O Marrocos, a Mauritânia, a Argélia, Burkina Fasso e o Níger tem muito o que temer, assim como países mais distantes que alimentam conflitos separatistas regionais, pois seus grupos guerrilheiros podem resolver seguir a onda de protestos e revoluções que se espalha por toda a região. A Líbia encontra-se em processo de esfacelamento em meio à total anarquia depois da intervenção desastrosa dos EUA e aliados, ao passo que há imensa instabilidade no Egito pós-Revolução e o Sudão do Sul ainda é uma cicatriz aberta no continente.
Não seria de surpreender que os conflitos em Casamance (Senegal) ou mesmo os diversos conflitos regionais na Nigéria pudessem crescer em intensidade, o que abalaria a segurança regional, criando uma onda de refugiados, de crimes contra a humanidade e miséria.
A África é uma verdadeira colcha de retalhos étnicos espalhados por fronteiras traçadas sem a mais remota preocupação com a necessidade de seus habitantes. Fronteiras artificiais traçadas pelos Europeus para garantir seu controle sobre as terras e que acabaram por se tornar a base dos Estados atuais, colocando muitas vezes povos historicamente inimigos juntos, separando famílias e tribos e causando injustiças históricas.

Projeções

Não se sabe por quanto tempo durará a confusão criada pelo golpe contra o governo malinês de Amadou Toumani Touréi, mas a certeza é que a crise da independência de Azawad acelerou o processo de entendimento interno e arrefeceu os ânimos dos golpistas e que, enfim, os Tuaregues terão um grande poder de negociação assim que a situação se acalmar.

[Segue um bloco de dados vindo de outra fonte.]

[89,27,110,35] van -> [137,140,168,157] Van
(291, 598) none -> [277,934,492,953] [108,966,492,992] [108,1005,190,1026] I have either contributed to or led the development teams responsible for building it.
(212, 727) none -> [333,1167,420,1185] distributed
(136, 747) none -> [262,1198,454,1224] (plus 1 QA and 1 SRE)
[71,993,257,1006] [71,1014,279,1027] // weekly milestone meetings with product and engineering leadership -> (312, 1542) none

Por um lado é possível que o exército do Mali, uma vez o governo reconstituído, seja enviado para realizar o trabalho sujo de forma mais ou menos silenciosa (contando com o silêncio midiático), o que pode ter consequências desastrosas a longo prazo, por outro, caso negociações sejam abertas, os rebeldes terão pouca força para manter sua independência – dificilmente ganhariam reconhecimento por parte de outro Estado na região, temerosos de destino semelhante, e seu poder de fogo é limitado, mesmo com o "reforço" vindo da Líbia esfacelada – mas podem garantir uma ampla autonomia regional com termos ditados por eles.

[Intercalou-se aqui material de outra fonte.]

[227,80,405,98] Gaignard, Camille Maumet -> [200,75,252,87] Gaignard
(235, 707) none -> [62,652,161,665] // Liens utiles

Há ainda um outro fator que pode complicar a questão, que é o das minorias Songhai e Fulanis (dentre outras) na região agora fronteiriça entre Mali e Azawad.
Tais populações não tem qualquer ligação com o governo bérbere recém-formado e podem se inclinar a apoiar o governo malinês assim que este tiver forças para requerer a ajuda destes grupos, especialmente na região de Mopti, que foi dividida ao meio pelos rebeldes e onde se encontra parte considerável de membros dessas etnias.
Boa parte da região desértica no extremo-norte de Azawad é de maioria Árabe, ainda que a população dessa região seja pequena, é um outro fator complicador. A região reivindicada pelo MNLA é muito maior do que a áreao em que efetivamente os tuaregues são maioria ou possuem minorias consideráveis, especialmente na região dividida de Mopti e nas cercanias de Timbuktu.
Sabendo negociar, os Tuaregues podem conseguir um acordo que os colocará sob o controle de boa parte de suas riquezas naturais e lhes garantirá um autogoverno com relativa independência de Bamako (capital malinesa), ainda que dentro de um mesmo Estado, mas será preciso balancear alianças e descontentamentos.